La palabra escrita de Juan José Castelli, quien puso argumentos a la patria para derrotar a la colonia y trascendió como Orador de la Primera Junta, comienza diciendo que reniega de ese título, con un cáncer en la lengua, paradoja que termina por matarlo, en octubre de 1812. Comienza diciendo, para ser claros que se trata de ficción y no de un libro de historia, el Juan José Castelli de Andrés Rivera, y no otro, quien lo ubica ahí, ya derrotado, ya casi olvidado por todos menos por Bernardo de Monteagudo y Manuel Belgrano, su primo, y Ángela, su hija, y María Rosa, su esposa. Lo ubica allí, hablando con sus visitas a través de papeles, hablando con el tiempo a través de esos dos cuadernos de tapas rojas que dejó, hablando sobre esa revolución que soñaron y no lograron, o que lograron a medias, o un poco menos.

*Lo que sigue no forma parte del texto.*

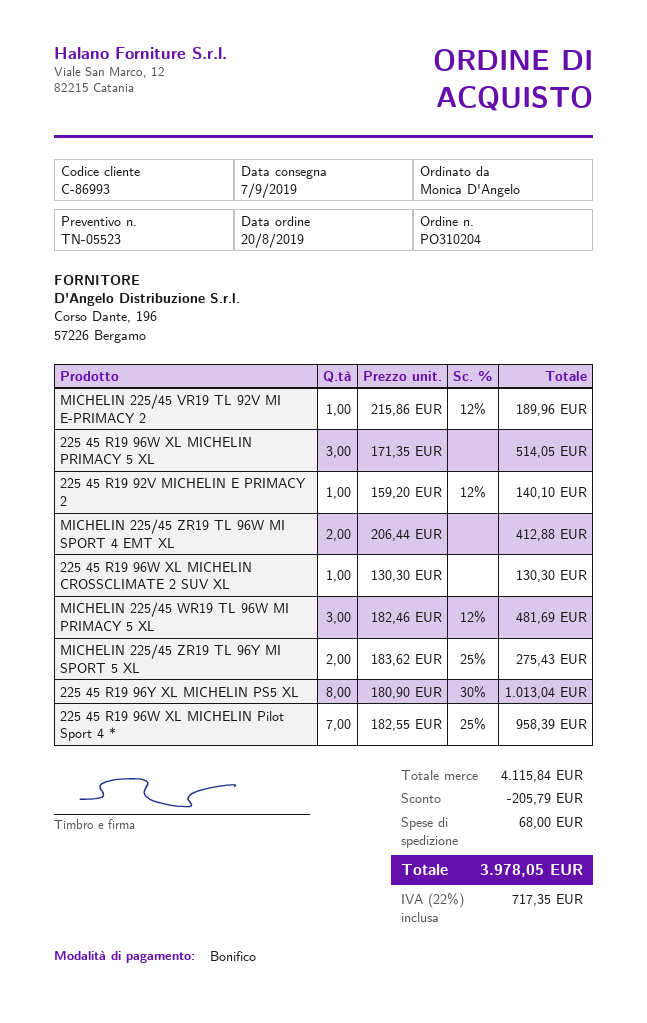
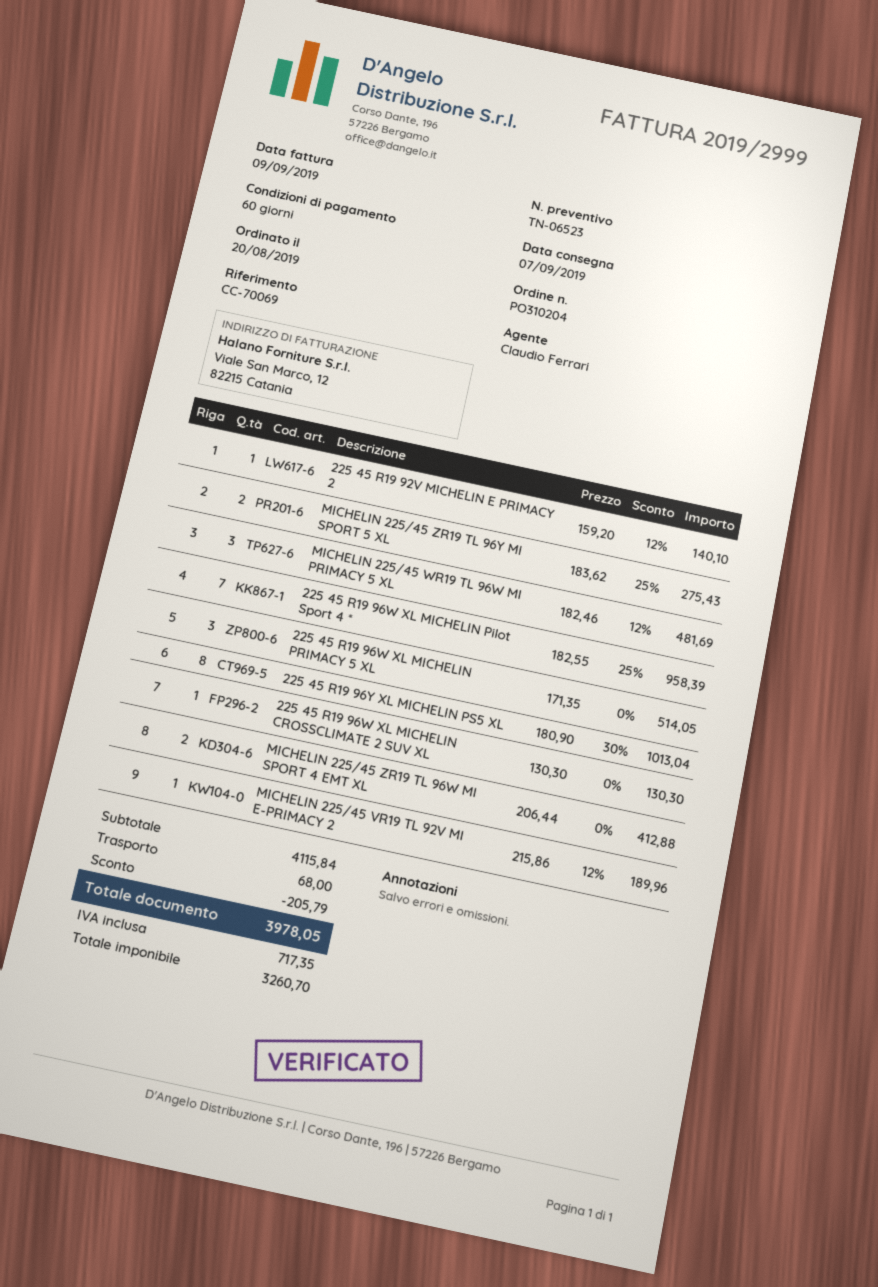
quote number: TN-05523 -> TN-06523

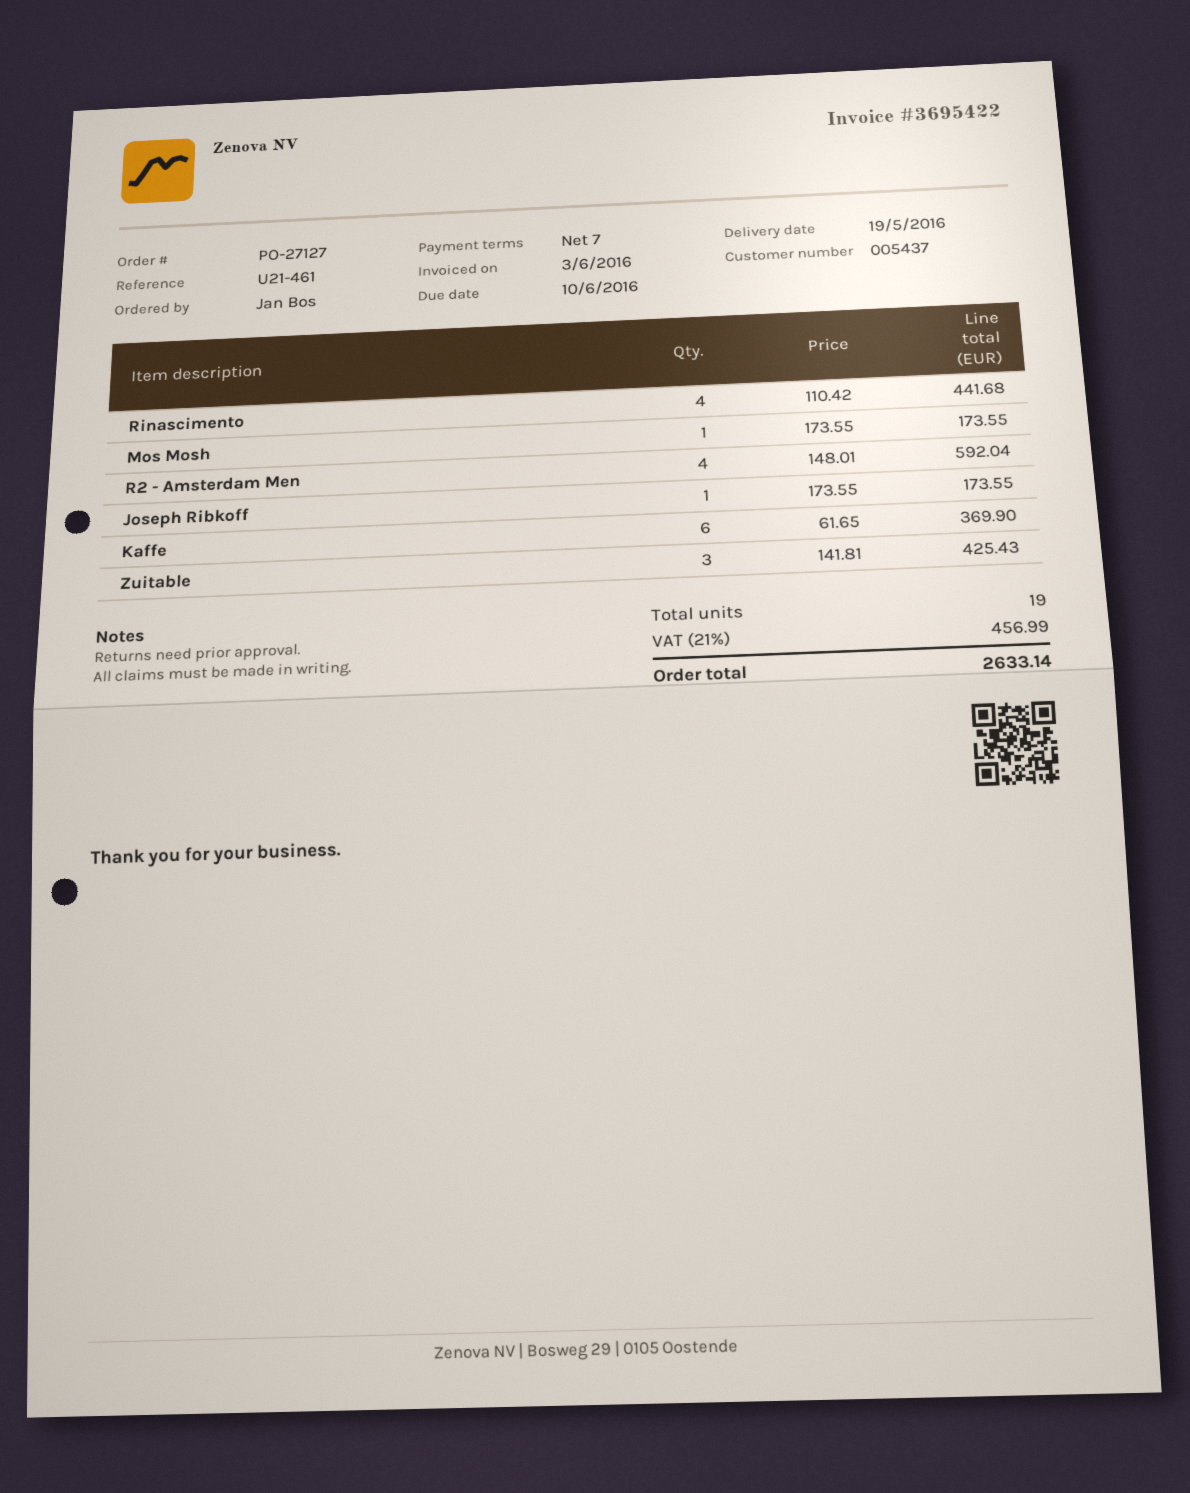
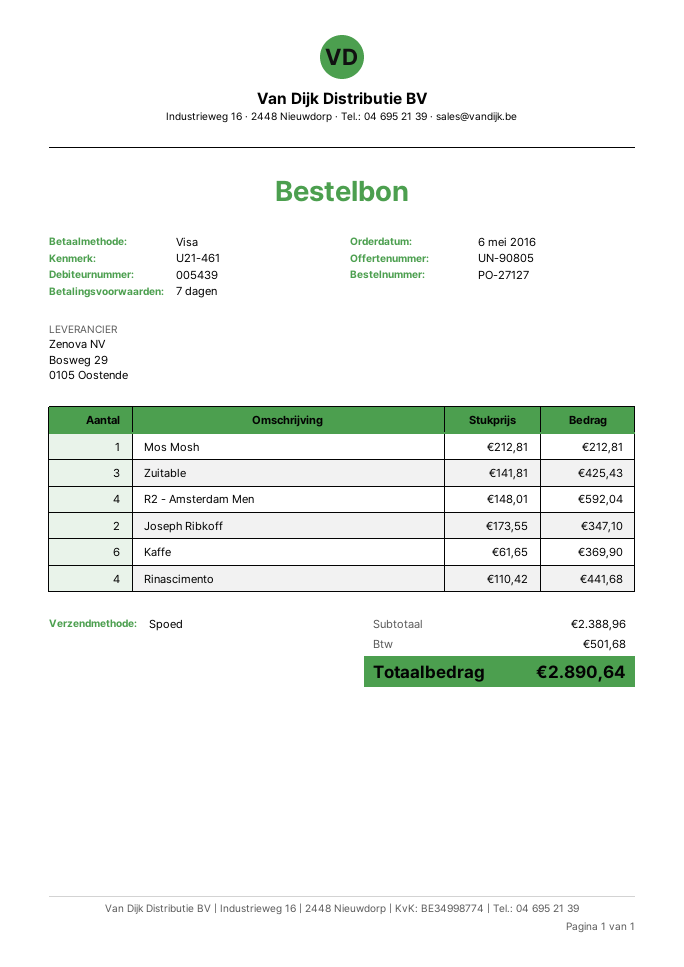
customer number: 005437 -> 005439
Mos Mosh: 1 x 173.55 = 173.55 -> 1 x 212.81 = 212.81
Joseph Ribkoff: 1 x 173.55 = 173.55 -> 2 x 173.55 = 347.10
tax: 456.99 -> 501.68
total: 2633.14 -> 2890.64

“¿Qué nos faltó para que la utopía venciera a la realidad? ¿Qué derrotó a la utopía? ¿Por qué, con la suficiencia pedante de los conversos, muchos de los que estuvieron de nuestro lado, en los días de mayo, traicionan la utopía?”, pregunta el Castelli de Rivera, en 1812 pos Revolución de Mayo, y en 1987 pos dictadura, y también en 2018, donde la derecha, reapropiada una vez más de la palabra revolución, como con la Libertadora en el ’55 o con la Argentina en el ’66, se reagrupó y buscó nuevos conversos para encabezar la de la Alegría desde 2015, sin que pareciera haber alguna otra búsqueda de revolución que inspire soberanía, independencia, autodeterminación como contraparte.

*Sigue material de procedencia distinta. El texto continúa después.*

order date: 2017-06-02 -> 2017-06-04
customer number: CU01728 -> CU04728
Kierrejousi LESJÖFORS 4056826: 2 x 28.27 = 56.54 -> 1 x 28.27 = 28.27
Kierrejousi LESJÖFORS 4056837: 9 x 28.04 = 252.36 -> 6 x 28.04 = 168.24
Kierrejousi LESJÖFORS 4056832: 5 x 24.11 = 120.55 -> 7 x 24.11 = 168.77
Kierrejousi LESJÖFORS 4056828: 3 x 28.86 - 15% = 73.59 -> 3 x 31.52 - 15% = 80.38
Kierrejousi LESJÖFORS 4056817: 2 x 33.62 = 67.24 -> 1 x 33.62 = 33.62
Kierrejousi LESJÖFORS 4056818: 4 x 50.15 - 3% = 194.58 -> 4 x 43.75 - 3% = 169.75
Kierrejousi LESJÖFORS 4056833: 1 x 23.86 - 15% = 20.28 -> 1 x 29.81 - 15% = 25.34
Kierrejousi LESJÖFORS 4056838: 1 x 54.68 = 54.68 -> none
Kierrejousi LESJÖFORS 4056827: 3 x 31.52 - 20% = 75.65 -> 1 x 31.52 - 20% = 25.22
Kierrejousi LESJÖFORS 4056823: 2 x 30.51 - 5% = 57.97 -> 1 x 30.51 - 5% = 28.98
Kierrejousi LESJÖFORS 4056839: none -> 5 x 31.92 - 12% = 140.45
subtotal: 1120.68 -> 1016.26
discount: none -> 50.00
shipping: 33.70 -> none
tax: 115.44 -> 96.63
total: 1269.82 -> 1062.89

¿Puede ser de cualquiera la palabra revolución? ¿De quién es ahora? ¿De quiénes nunca dejó de ser? “Un país de revolucionarios sin revolución se lee en aquello que no se escribe”, escribe el Castelli de Rivera, dejando en claro que están aunque no los nombren en ningún diario, que están aunque la derrota parezca siempre definitiva, que están aunque no se sepa cómo se seguirán moviendo.
Rivera, o el Castelli de Rivera, va y viene, entre punto y punto, entre pregunta y pregunta, de la derrota a la esperanza. Maldice a los conversos, a quienes lo juzgaron, a quienes arruinaron la idea de la revolución, para domesticarla. Y es en ese maldecir, en ese refutar constante, que aún pervive su idea, su revolución, su eterno sueño. Y lo transmite, por más que surja de unos cuadernos escritos en la miseria, luego de dos siglos, a través de una novela que sobra a la categoría de “novela histórica”, como se la pretendió clasificar.

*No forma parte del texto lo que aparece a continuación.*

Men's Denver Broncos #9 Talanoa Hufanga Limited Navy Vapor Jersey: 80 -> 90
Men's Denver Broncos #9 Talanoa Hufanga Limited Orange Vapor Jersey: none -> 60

La noche antes de morir Castelli dejó escrita una frase, tal vez la más desesperanzada: “Si ves al futuro, dile que no venga”. Pero no fue la que eligió Rivera para poner como última frase en el cuaderno de su Castelli, sino que concluyó con otra donde –también–se explica el título de la novela: “Entre tantas preguntas sin responder, una será respondida: ¿qué revolución compensará las penas de los hombres?” Es ahí, en el pasado frustrado, el presente de penas y el futuro posible donde Rivera puso el foco, desde la voz de uno de los derrotados del primer intento revolucionario en el país. Sin Castelli, entre tantos, incluso también ya sin Rivera, esa última pregunta mantiene la vigencia, en tiempo presente, de la revolución como un sueño eterno, como palabras que desbordan los márgenes de la literatura.